Peki çözüm yolu nedir konuştuktan sonra, ben çözüm yolunu şurada gördüm, bakanlar için de doğru olan buydu, komisyonun onları göndermesi yerine bakanlarımız çıksın, madem masum olduklarını düşünüyorlar. Yüce Divan’a gitmeye hazırız, hakkımızda her şey sorulabilir desin, onlar kendi iradeleriyle bunu talep ettikleri için komisyon zaten teşekkür etmiş olur.

Bu görüşü geliştirdikten sonra Erdoğan’a telefonla ulaştım ve anlattım tabloyu. Bu dosyalar benim dönemimde açılmış bir dosya değil bu.

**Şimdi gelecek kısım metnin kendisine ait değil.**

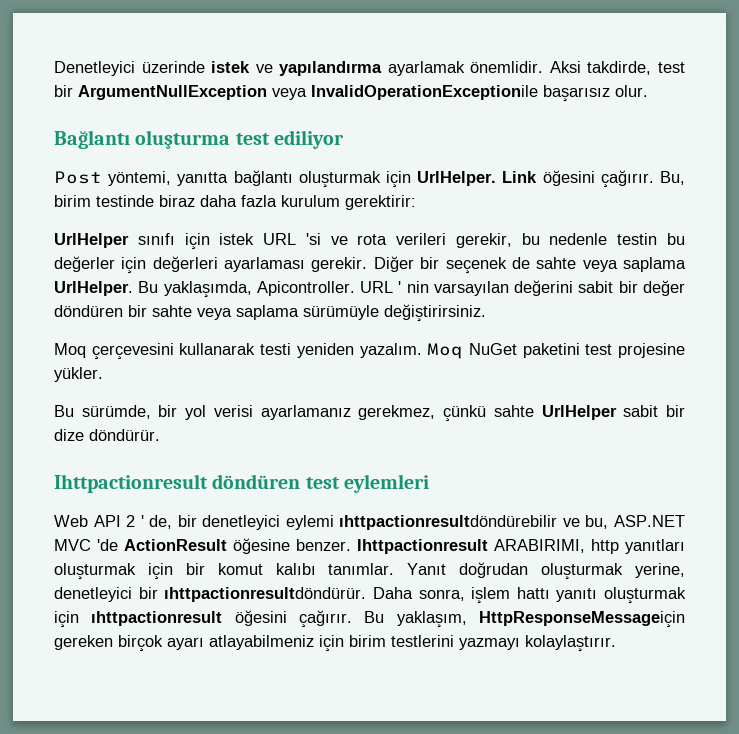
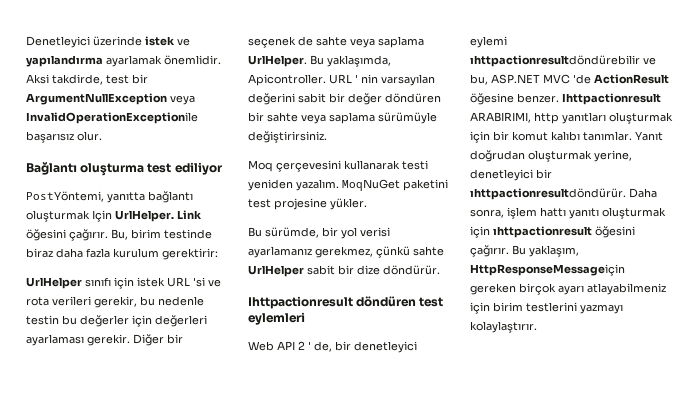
- Post yöntemi, yanıtta bağlantı oluşturmak için UrlHelper.
+ PostYöntemi, yanıtta bağlantı oluşturmak Için UrlHelper.
- Moq NuGet paketini test projesine yükler.
+ MoqNuGet paketini test projesine yükler.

Sizin döneminizden intikal eden bir konu olduğu için sizin onayınız olmadan bir adım atmam ama bizim de oluşturduğumuz kanaat budur, Türkiye, bakanlar, parti için doğru olan budur. ‘Çok doğru düşünmüşsünüz’ dedi. Yalnız bunu bakanlara sizin onayınızla olduğunu söyleyerek aktararım dedim, mesele bir Cumhurbaşkanı - Başbakan ihtilafına dönüşmesini asla arzu etmem. Benim tutumum net ve açık dedim. Ertesi günkü kongrede de Cumhurbaşkanı da bu onayı verince ‘yolsuzluklara karşı net tavrım var’ O bir yol ayrımı. Ertesi gün 4 bakanı çağırdım, sizler benim Kabine’de bakan arkadaşımdınız. Ben sizi suçlamam ama ben hukukçu değilim, komisyon üyesi de değilim, komisyonumuzun oluşturduğu kanaat bu. Doğru olan komisyonun böyle bir karar almadan sizin Yüce Divan’a gitmeniz. Sayın Erdoğan Bayraktar’ın dosyası farklı dedim, Rıza Zarrab olayın arkasındadır. Zarrab’la ilgili tutumumu o zaman da bir. Bir kere dahi bu adamlar yanıma yaklaşamazlardı.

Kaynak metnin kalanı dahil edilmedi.